Mas também acredito que, como expôs Palo (2006), a função poética da linguagem
literária, sua forma, também provoca o desenvolvimento sensível e intelectual
da criança (aliás, de qualquer leitor, de qualquer idade), despertando um
aprendizado por elaborações subjetivas mais profundas e intuitivas, não apenas racionais.
Quando
escolho um livro para uma criança não decido apenas pela informação. Procuro
sempre aquela linguagem que escapa um pouco da norma meramente comunicacional, procuro
algo que cause um “efeito” a partir da própria composição artística das frases,
que apresente elemento estético, que ajude a própria criança formar o gosto (em
oposição à expressão mais usada “educar o gosto”).
Para
além disso, também considero que a literatura fantástica dê uma margem muito
maior de liberdade para a imaginação infantil do que a ficção realista. As
fábulas, contos de fadas, histórias maravilhosas da tradição oral... educam de
uma maneira mais genérica, lúdica, encantadora e mágica. Prefiro!

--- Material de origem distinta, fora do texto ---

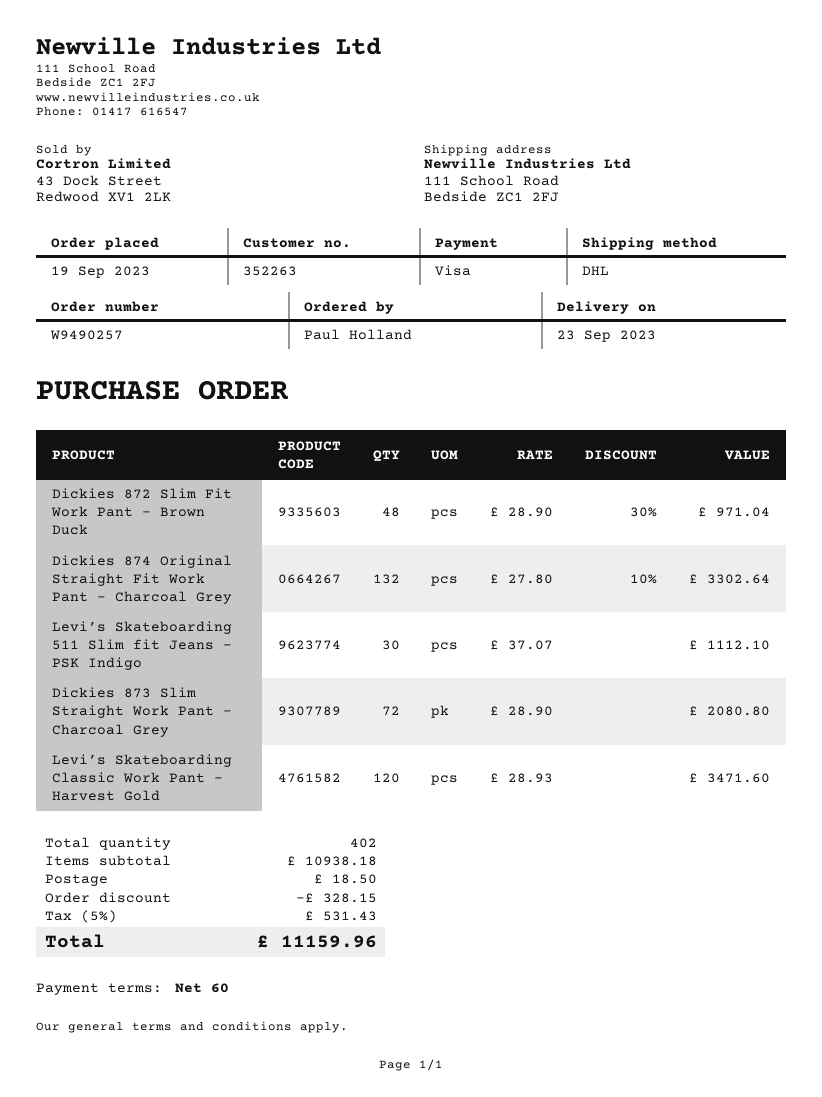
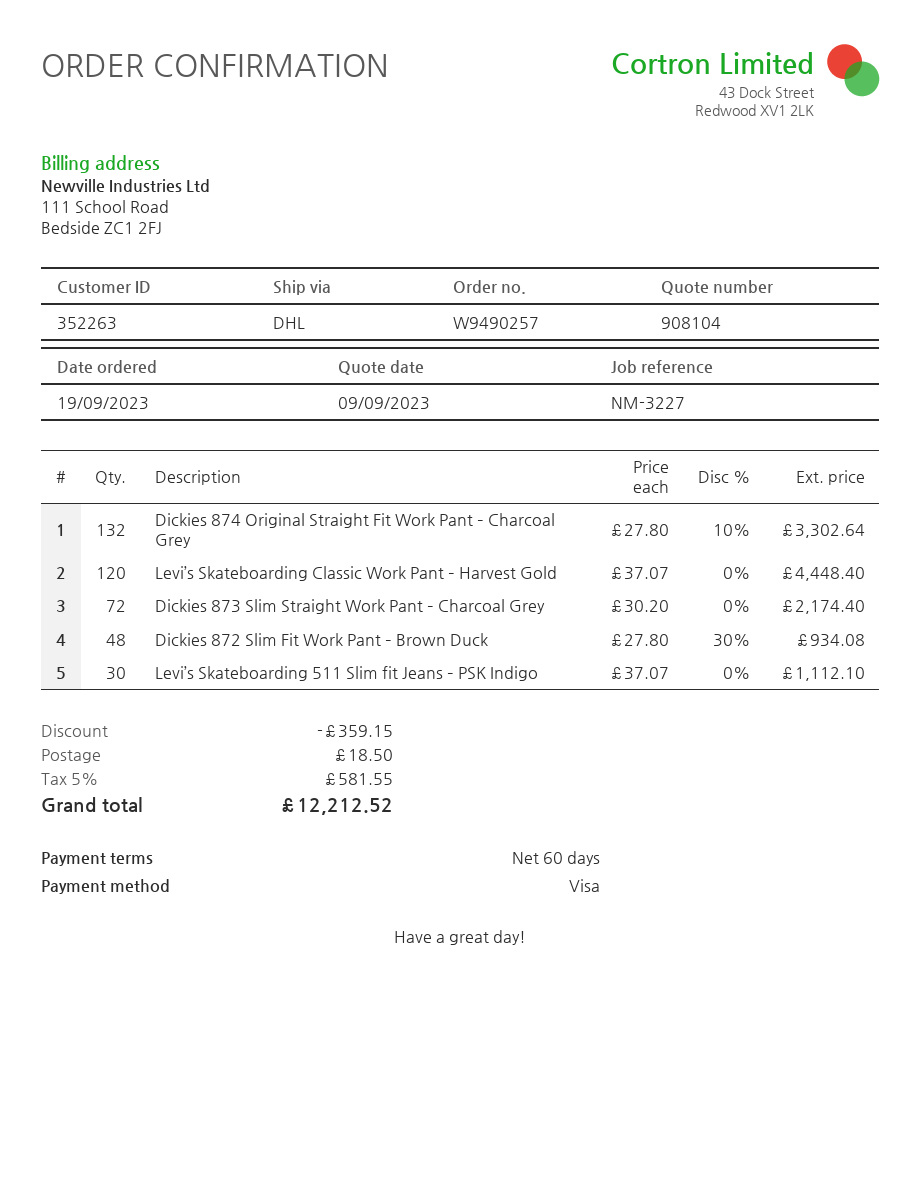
Dickies 872 Slim Fit Work Pant – Brown Duck: 48 x 28.90 - 30% = 971.04 -> 48 x 27.80 - 30% = 934.08
Dickies 873 Slim Straight Work Pant – Charcoal Grey: 72 x 28.90 = 2080.80 -> 72 x 30.20 = 2174.40
Levi’s Skateboarding Classic Work Pant – Harvest Gold: 120 x 28.93 = 3471.60 -> 120 x 37.07 = 4448.40
discount: 328.15 -> 359.15
tax: 5% = 531.43 -> 5% = 581.55
total: 11159.96 -> 12212.52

REFERÊNCIAS BIBLIOGRÁFICAS:
COLOMER, Teresa. “Os debates teóricos até os anos oitenta”. In:
COLOMER, Teresa. A formação do leitor literário: narrativa infantil e juvenil
atual. Tradução de Laura Sandroni. São Paulo: Global, 2003.
PALO, Maria José e OLIVEIRA, Maria Rosa D. “A literatura e o literário
infantil”. In: PALO, Maria José e OLIVEIRA, Maria Rosa D. Literatura infantil:
voz da criança. São Paulo: Ática, 2006.